顧客指標は売上やキャッシュフローなど「信頼できる確実な」数字とほとんどつながりがなく、「曖昧」な数字であると見なされてきた。しかし現実には、意思決定に欠かせない重要な数字である。ベイン・アンド・カンパニーの好評連載、第10回。
「世界のCEOの4分の3は、知的財産や顧客との関連性などの非財務的資産を測定することについての優先度を上げなければならないと考えている。」
これは、企業会計協会(Chartered Institute of Management Accountants)と米国CPA協会(American Institute of CPAs)による最近の研究において見出しとなった研究結果である。研究主体の性質を考えると、陸軍が軍艦の必要性を主張しているようなものだ。

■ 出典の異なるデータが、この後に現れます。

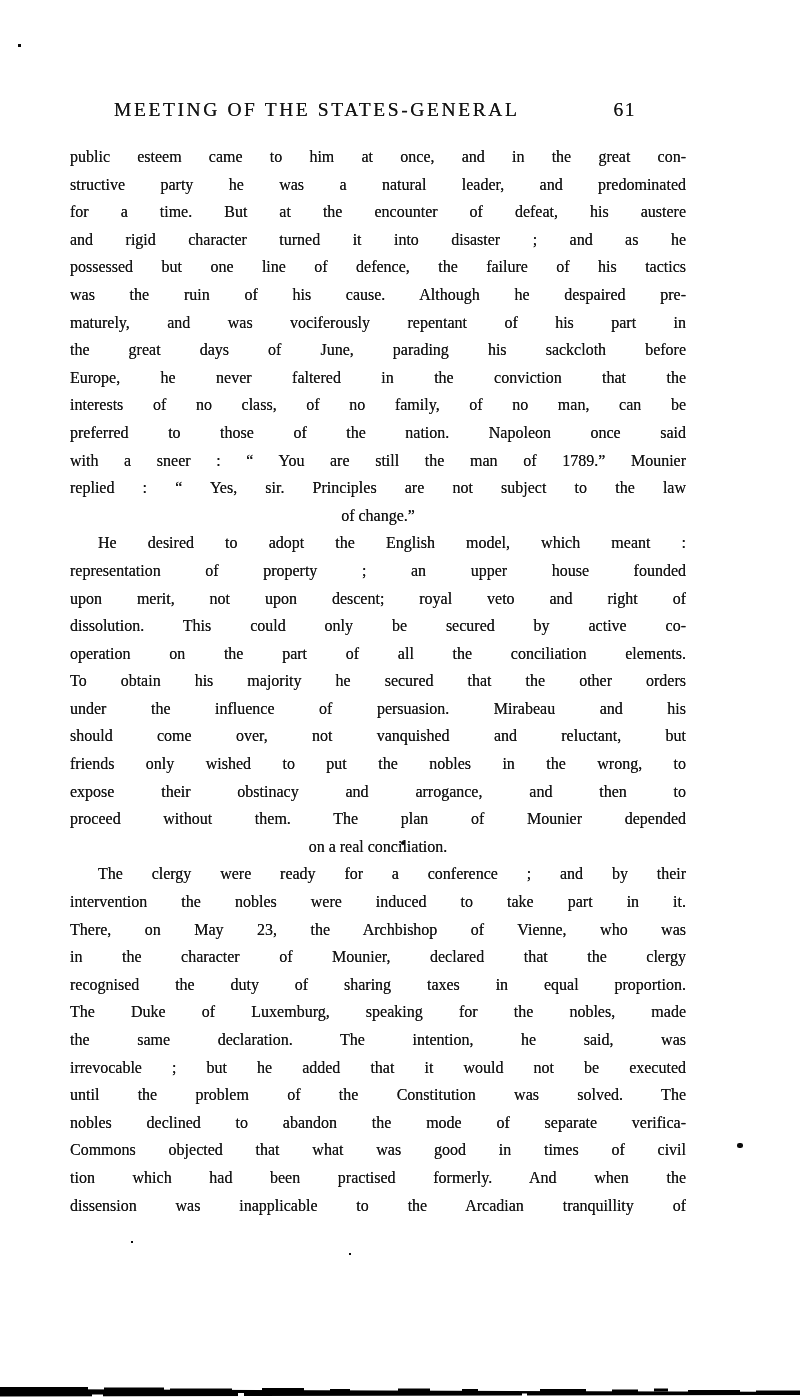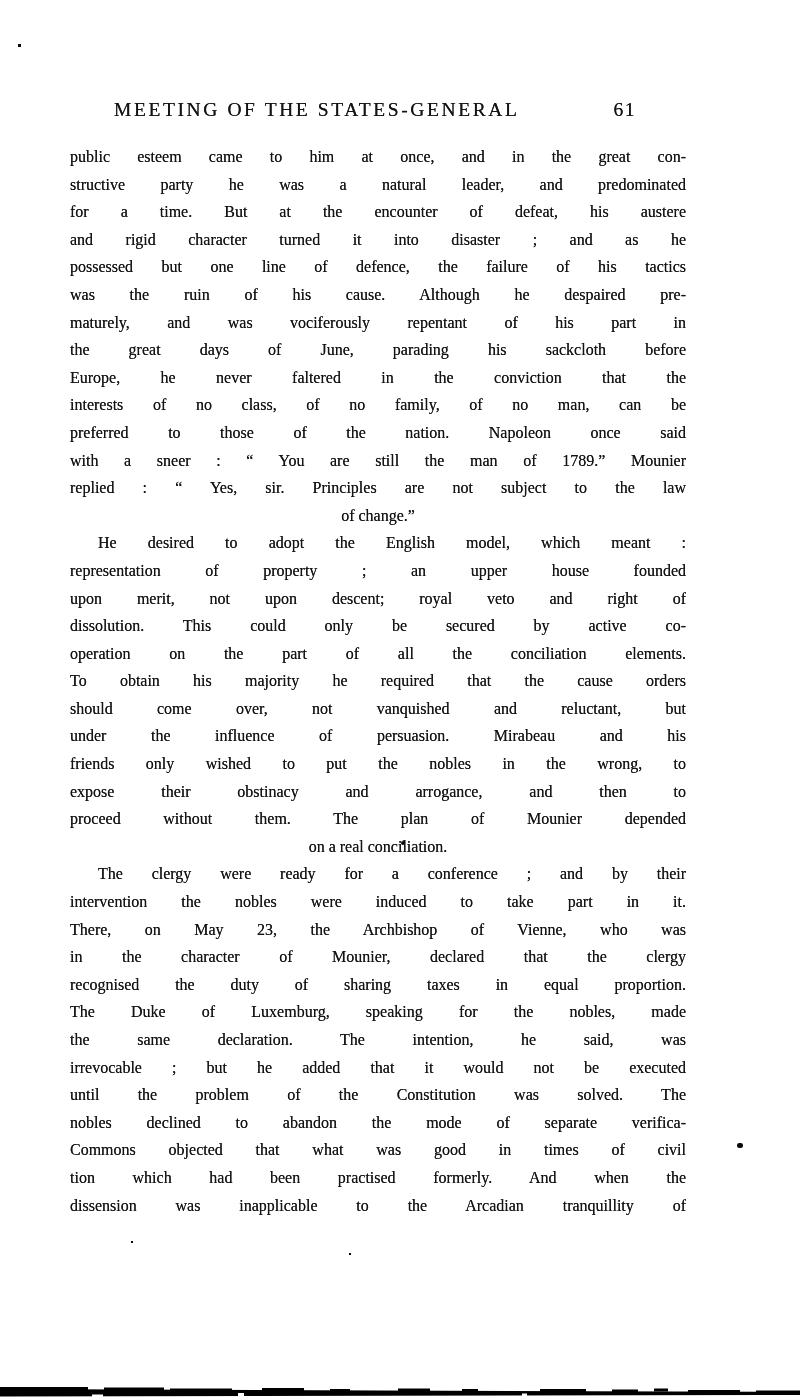"To obtain his majority he" div.line { text: required that the cause -> secured that the other }
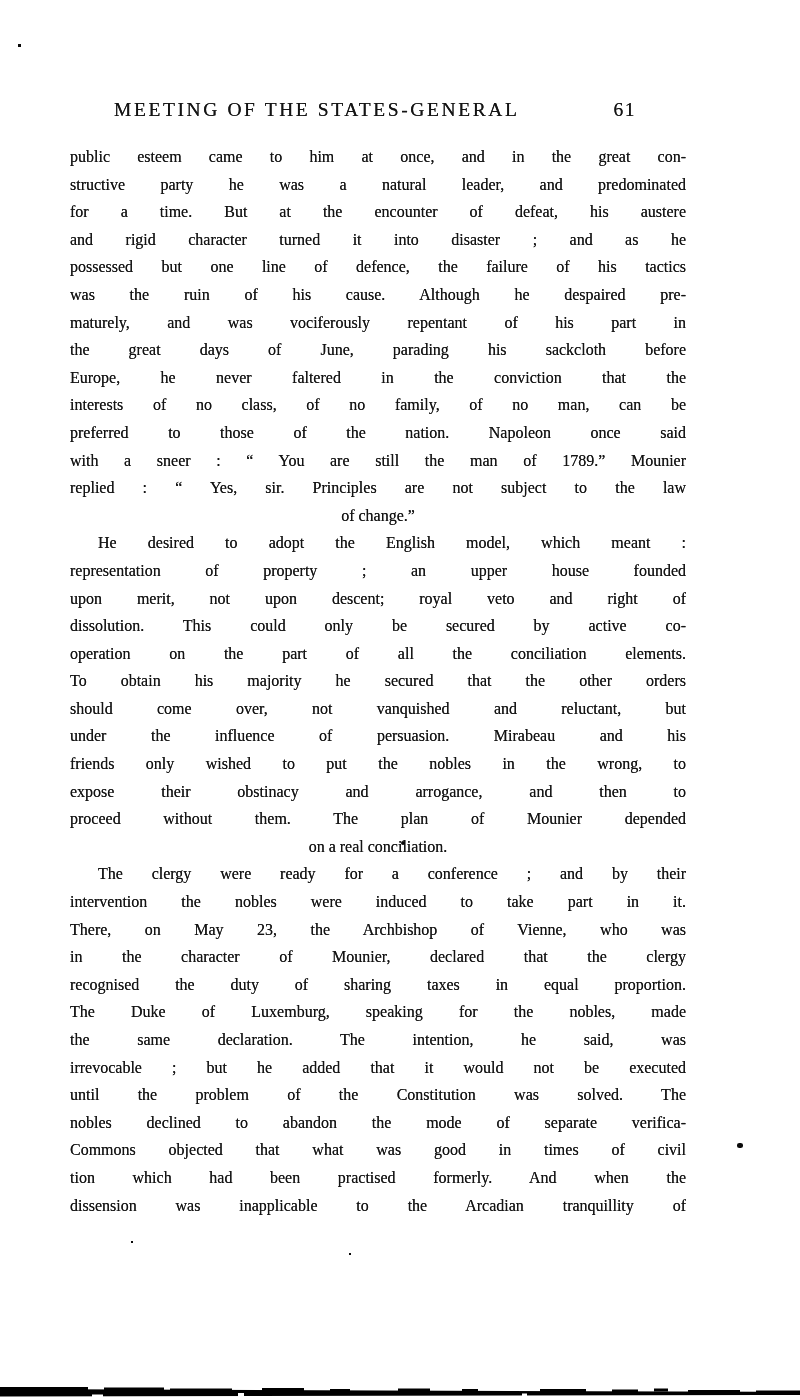"should come over, not vanquished" div.line { order: before "under the influence of persuasion." -> after "under the influence of persuasion." }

控えめに言ったとしても、予想外だということだ。
しかしここは、CEO達が言及している根本的な不均衡を認識した会計専門家達の功績を認めるとしよう。企業は、財務の数字を追うことに何時間も費やす。資産、負債、売上、コスト、そしてキャッシュフロー。だが、ほとんどの企業は、究極的には経済的価値を創出する顧客との関連性を評価することにはほとんど真剣に時間を費やさない。
もしかしたら、それは顧客指標が長い間売上やキャッシュフローなどの「信頼できる確実な」数字とほとんどつながりがなく「曖昧」な数字であると見なされてきた結果かもしれない。それでいて、世界中の企業が顧客指標を「信頼できる確実な」ものにする必要があり、この不均衡を是正する必要があるということに気づき始めている。例えば、多くの企業は顧客に対して友人や同僚に企業や商品を薦める可能性はどのくらいあるかを聞く調査を頻繁に実施している。その調査は、顧客が将来取り得る行動に関するデータを絶え間なく提供してくれる。企業のリーダーは、財務的結果を追うのと同じようにこのデータを毎週確認する。そして、他の企業が財務レポートを活用するのと同じ方法でこれを利用する――業務上そして投資上の意思決定のために。簡単に言うと、それは彼らの主なマネジメントツールなのだ。
例えば、チャールズ「チャック」シュワブは、当時問題を抱えていたチャールズ・シュワブ社の舵取りをするために同社に復帰した後、この調査を使った仕組みを導入した。今日、同社は不均衡の問題で苦戦することはなくなった。チャック・シュワブとCEOのウォルト・ベッティンガーは、証券アナリストとともに顧客指標に関する定期的な議論の場を持ち、その中で推奨者と批判者の経済価値を定量化する分析も行った。また、同社の役員会は、鍵となる事業指標のレポートの中にこの指標を組み込んだ。